LigTMap Target Prediction Method for Small Molecules

Welcome to the LigTMap target and activity prediction for small molecules. This method currently support prediction for 17 target classes including 6000+ protein targets. This code includes the main prediction workflow and all data/models so it can be run offline in your working computer. However, for better visualization of the prediction result, our web server is recommended.

Visit our online server at https://cbbio.online/LigTMap/

The code is still in its early stage. You are welcome to feedback or contribute in making in silico target prediction a truly powerful method for novel drug discovery for everyone!

Software requirements:

Anaconda, RDKit, Openbabel, MOPAC2016, ODDT, PSOVina, MGLTools, and Python libraries.

Specifically, our method has been tested with these versions:

• python 2.7 (from anaconda)
• rdkit-2016.03.4
• numpy-1.11.3
• openbabel-3.0.0
• pychem-1.0
• pybel-0.12.2
• scikit-learn-0.19.2
• scipy-1.1.0
• pandas-0.23.4
• boost-1.59.0

INSTALLATION

This code was tested on MacOS X 11.2, CentOS 7.6 and 7.8. We will be glad to know if it works also on your platform!

1. MOPAC2016

MOPAC2016 can be downloaded from http://openmopac.net/MOPAC2016.html You need a license to use, please go to the homepage to obtain a license. The license key will be emailed to you.

In essence, the installation steps are:

Create the directory:

% sudo mkdir -p /opt/mopac
% sudo chmod 777 /opt/mopac

Copy over the MOPAC executable and library that are obtained after unpacking the downloaded package:

% cp <source-path>/MOPAC2016.exe /opt/mopac
% cp <source-path>/libiomp5.so /opt/mopac
% chmod +x /opt/mopac/MOPAC2016.exe

Add the following lines to your .bashrc start-up script:

alias mopac='/opt/mopac/MOPAC2016.exe'
export LD_LIBRARY_PATH=/opt/mopac:$LD_LIBRARY_PATH

Source the start-up script, e.g.

% source ~/.bashrc

Install the license key that you have received in your email:

% /opt/mopac/MOPAC2016.exe <license-key>

Test the installation using the given example:

% mopac Example_data_set.mop

If the run is completed with output at Example_data_set.out, then your installation is successful!

2. Anaconda

Download and install the latest version of Anaconda from https://www.anaconda.com/download/. Simply run the Anaconda3-xxx.sh file and provide an installation directory, e.g.

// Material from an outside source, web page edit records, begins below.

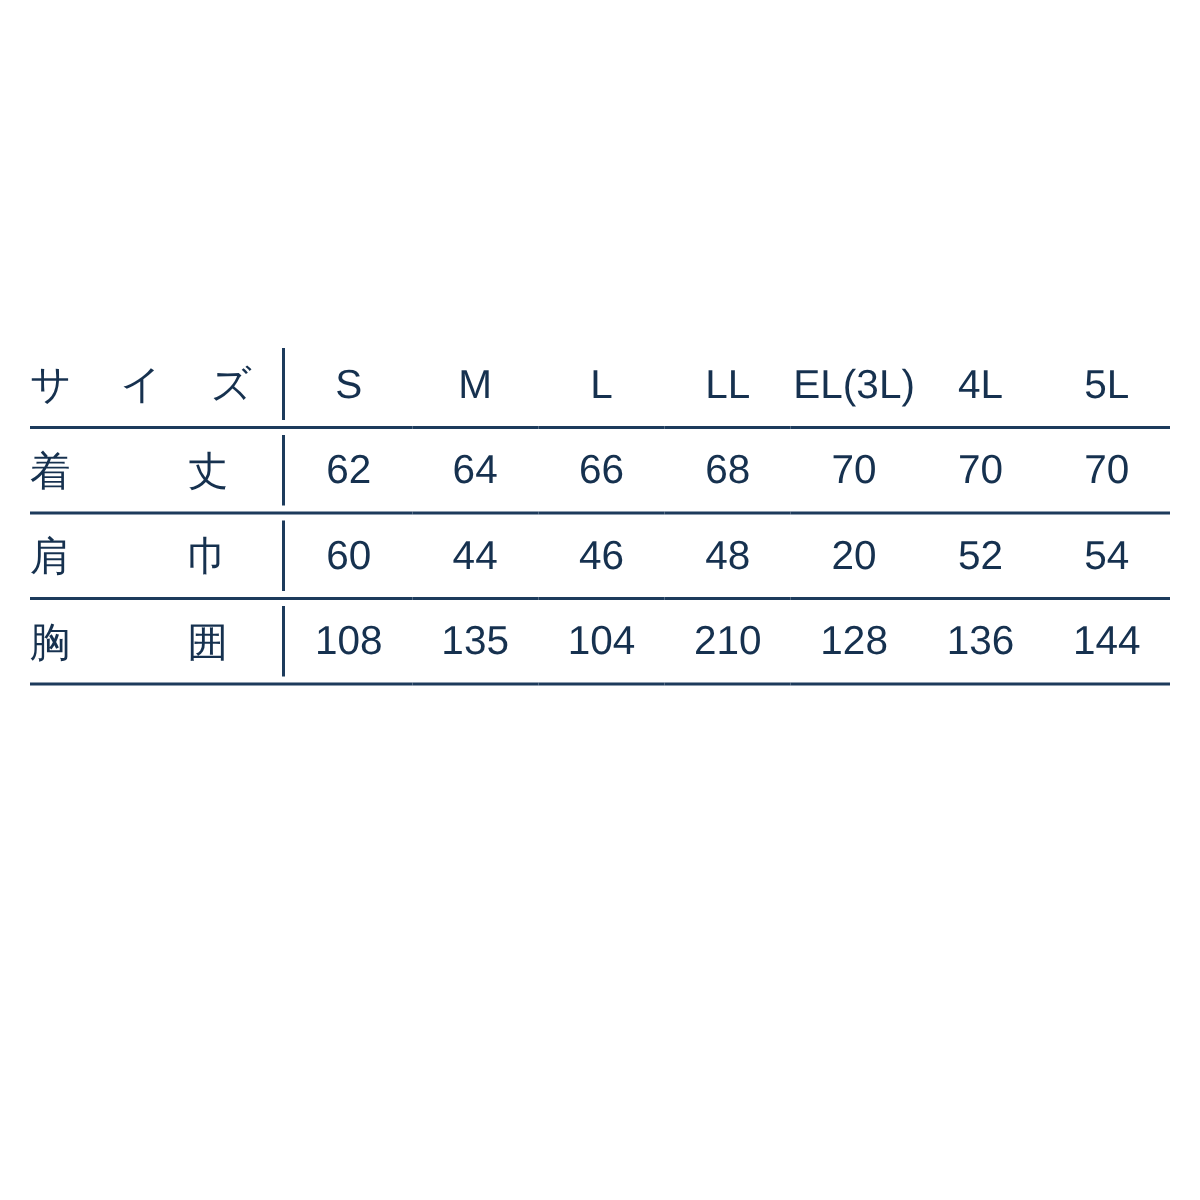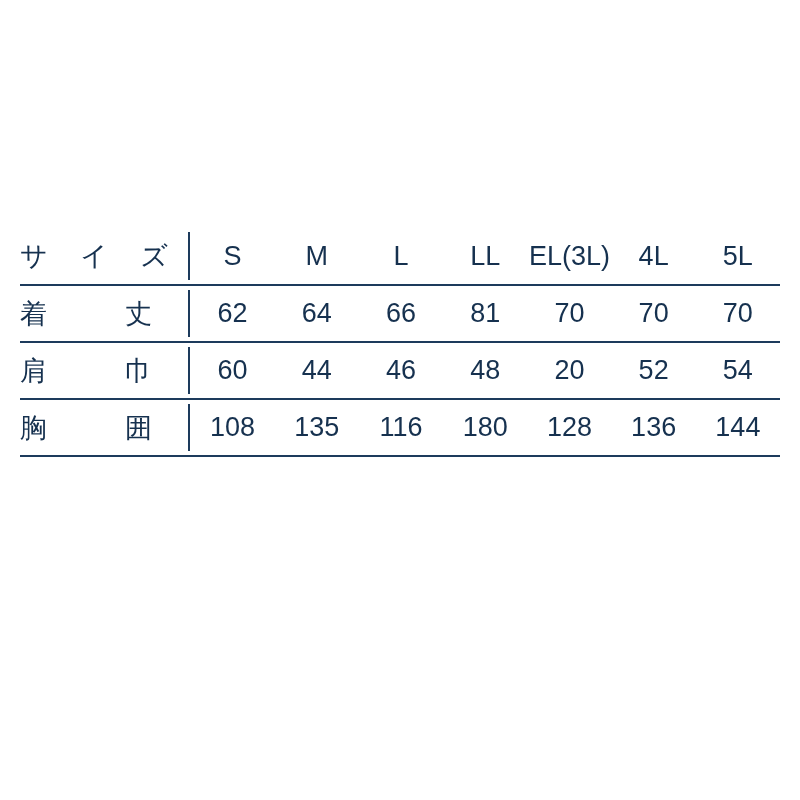--- a/index.html
+++ b/index.html
@@ -128,7 +128,7 @@
         <td class="val num">62</td>
         <td class="val num">64</td>
         <td class="val num">66</td>
-        <td class="val num">81</td>
+        <td class="val num">68</td>
         <td class="val num">70</td>
         <td class="val num">70</td>
         <td class="val num">70</td>

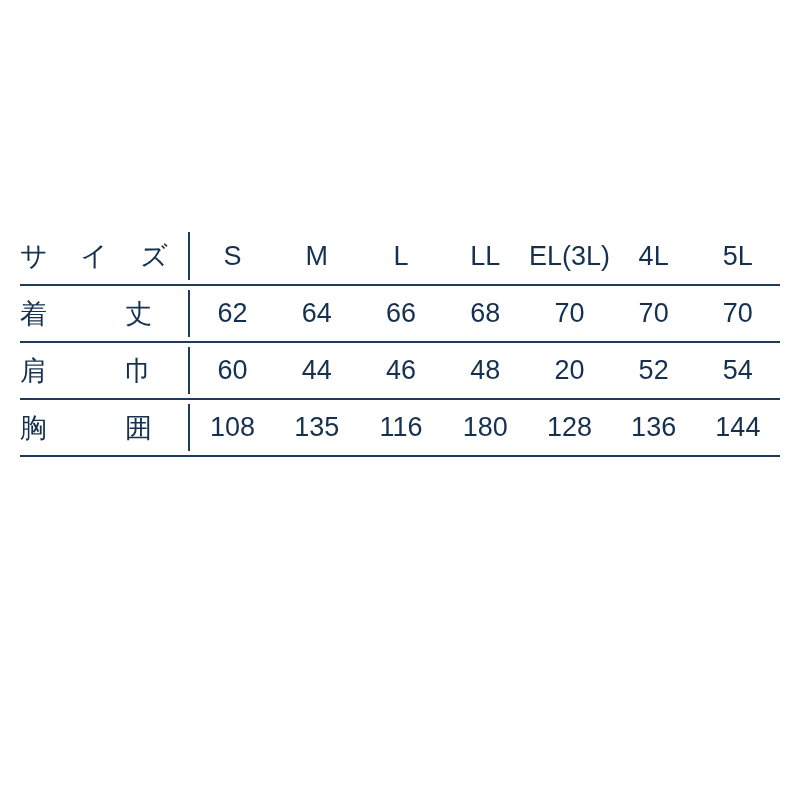--- a/index.html
+++ b/index.html
@@ -159,7 +159,7 @@
         </td>
         <td class="val num">108</td>
         <td class="val num">135</td>
-        <td class="val num">116</td>
+        <td class="val num">104</td>
         <td class="val num">180</td>
         <td class="val num">128</td>
         <td class="val num">136</td>

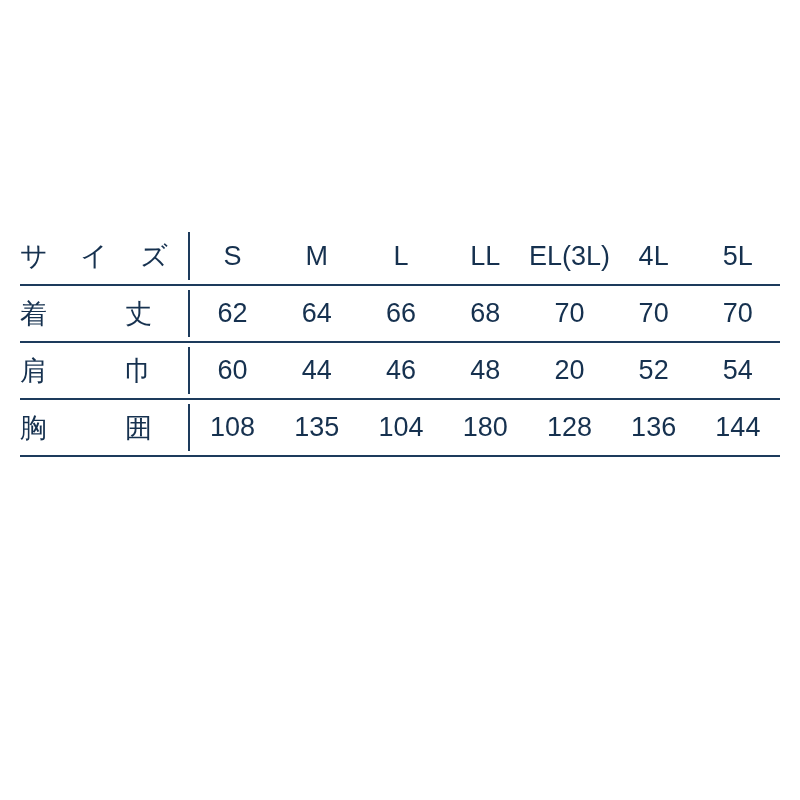--- a/index.html
+++ b/index.html
@@ -160,7 +160,7 @@
         <td class="val num">108</td>
         <td class="val num">135</td>
         <td class="val num">104</td>
-        <td class="val num">180</td>
+        <td class="val num">210</td>
         <td class="val num">128</td>
         <td class="val num">136</td>
         <td class="val num">144</td>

% ./Anaconda3-2020.11-Linux-x86_64.sh
...
/home/user/opt/anaconda3

It's good to organize your program files in one central place like /home/user/opt/

3. Setup a Python 2.7 environment in your anaconda

% conda create -n ligtmap -c rmg rdkit python=2.7 
% conda activate ligtmap

After activation, your default python interpreter should be the one from the ligtmap env. Check to confirm:

% which python
e.g. /home/user/opt/anaconda3/envs/ligtmap/bin/python

4. Openbabel

Follow http://openbabel.org/wiki/Category:Installation to install Openbabel that suits your platform.

% conda install -c conda-forge openbabel  

5. PyChem

Download and install PyChem from https://code.google.com/archive/p/pychem/downloads

% tar cvfz pychem-1.0.tar.gz
% cd pychem-1.0
% python setup.py install

6. PyBel

% python -m pip install pybel

7. Scikit-learn + Pandas

% conda install -c conda-forge scikit-learn=0.19.2
% conda install -c conda-forge pandas=0.23.4 

8. ODDT

Make sure you have all previous libraries installed with the correct version before running this:

% python -m pip install oddt

Troubleshooting

In case you meet errors in between and want to remove and reinstall from Step 3:

% conda env remove --name ligtmap

9. PSOVina

Download and install boost-1.59.0.tar.gz from https://sourceforge.net/projects/boost/files/boost/1.59.0/ if boost is not yet in your system.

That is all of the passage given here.